A little heavier than in his KSC playing days, but fundamentally sound, Smith could still get up and down the court and make his presence felt in league play.

And it never hurts to be lucky. Smith caught the eye of a friend of Walton, who was scouting around for former college players to appear in an instructional video for www.sportsskool.com. Smith and six other players from the league were invited to meet Walton and work on the video.

Smith said the two-day session was like being in " hardwood heaven." While Walton, a free spirit whose nicknames included the " big redhead" and " mountain man" during his playing days at UCLA and later with the NBA Portland Trailblazers and Boston Celtics, explained his philosophy on different facets of the game, the players, including Smith, demonstrated the skills behind him.

Smith said the experience changed his opinion of Walton. " When I first saw him as an NBA announcer, I didn't like him," Smith said. " But once I got to know him, I found out he's a great guy, a humble guy, and a great teacher. I have a huge appreciation for him now." Smith was pleased with the final product, which can be seen at www.sportskool.com/videos/dribbling-basics. He says he gets a kick out of watching the video and hopes it helps aspiring young players learn the fundamentals of the game.

Growing up in Vermont, Smith was well schooled in the game. After briefly attending the University of Vermont, he transferred to Keene State and joined an Owl team that was making a transition from Division II to Division III play. " As tough as it was, it was also a great experience in terms of life and learning how to deal with adversity," Smith said.

" Jamie was one of the kids who paid the price," said current KSC Coach Rob Colbert, who served as an assistant during Smith's first two seasons with the Owls. " He was one of the foundation pieces for the success of the program." As a junior, Smith and his Owl teammates finally got a chance to bask in the spotlight of a winning season. The 1997-98 Keene State men's basketball team, under Coach Phil Rowe, made an auspicious debut in Division III by posting a 21-9 record and advancing to the championship game of the ECAC New England Tournament. " It was awesome," Smith said. " Suddenly the team became relevant, not only on campus, but also throughout the Keene community." While Smith, who averaged 8.9 points and 4.3 rebounds in his final season, had his share of outstanding games, his fondest memories came off the court. " I always remember how close we were as a team and the great times we had traveling to tournaments around the country," he said.

Smith, who earned a degree in occupational safety, always thought of himself as an entrepreneur – one part renegade, another part businessman – willing to go out in the world and make a name for himself. He had the foresight to get involved with the Internet and began building and selling websites during his final two years at Keene State.

Returning to his parents' summer home in Martha's Vineyard, Smith jumped into the Internet world with both feet in 1998, when he founded World Methods, an Internet marketing agency. One of his first major clients was The Black Dog, a Vineyard-based company noted for their T-shirts and accessories. He landed in San Diego in 2000 and founded Engine Ready, a leading strategic software-development firm, where he serves as chairman and CEO.

" I guess I was lucky, and the timing was right," said Smith about his successful business venture. " I was always intrigued with the potential of the web." Now busy traveling all around the country to speak at conferences and promote his company, Smith hasn't forgotten about Keene State.

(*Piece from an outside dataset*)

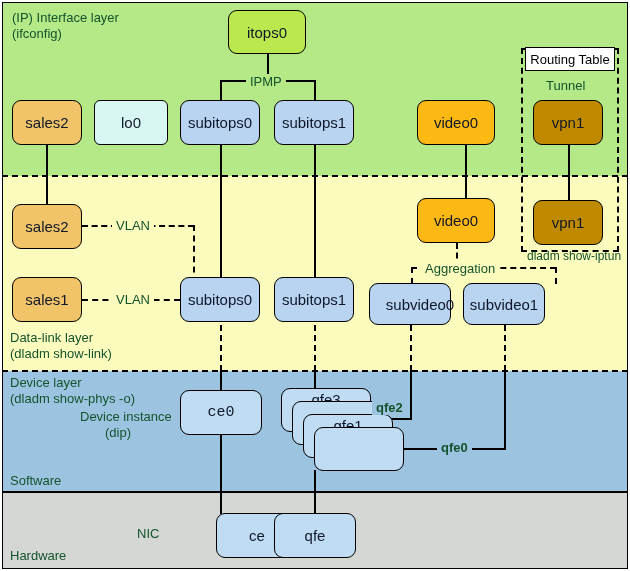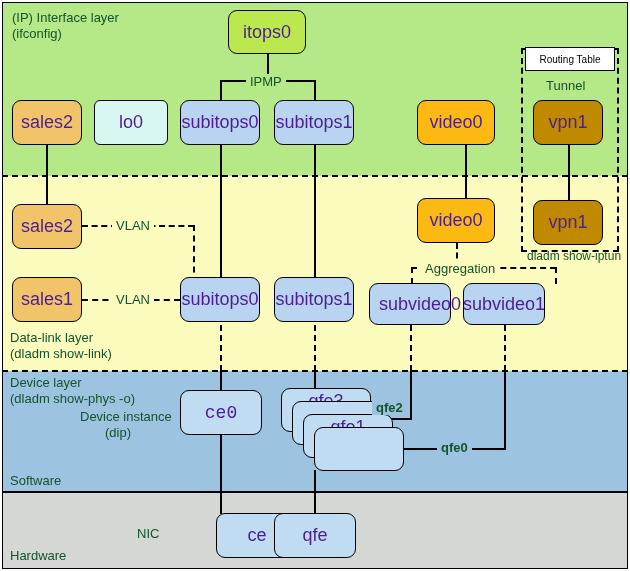"itops0" .node { color: #4c1d95 -> #0f172a; font-size: 18px -> 15px }
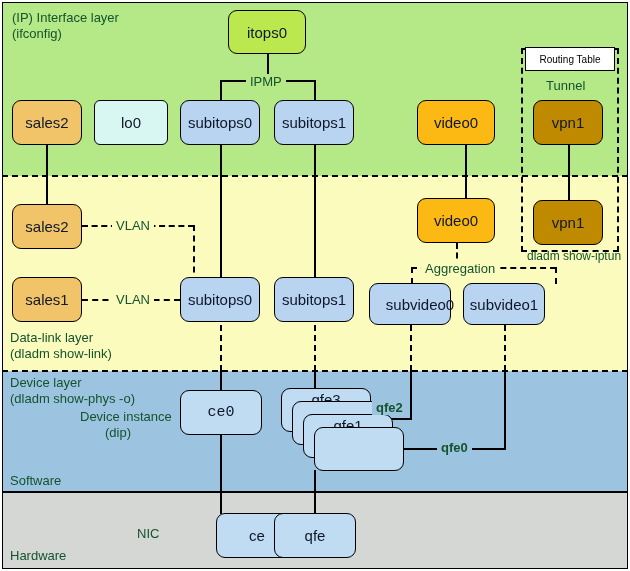"Routing Table" #routing-table { font-size: 10px -> 13px }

Colbert said Smith has been a great West Coast ambassador for Keene State. In addition to looking out for alums and interviewing them for jobs with his company, he's not shy about taking out his checkbook and supporting the basketball program and the institution.

" It's nice to see him do so well," said Colbert. " He's really transitioned well and found a life for himself on the West Coast, and I'm proud to say he played for us."

Little did he know that his basketball skills and court tenacity would lead to a meeting with one of the all-time greats in the sport.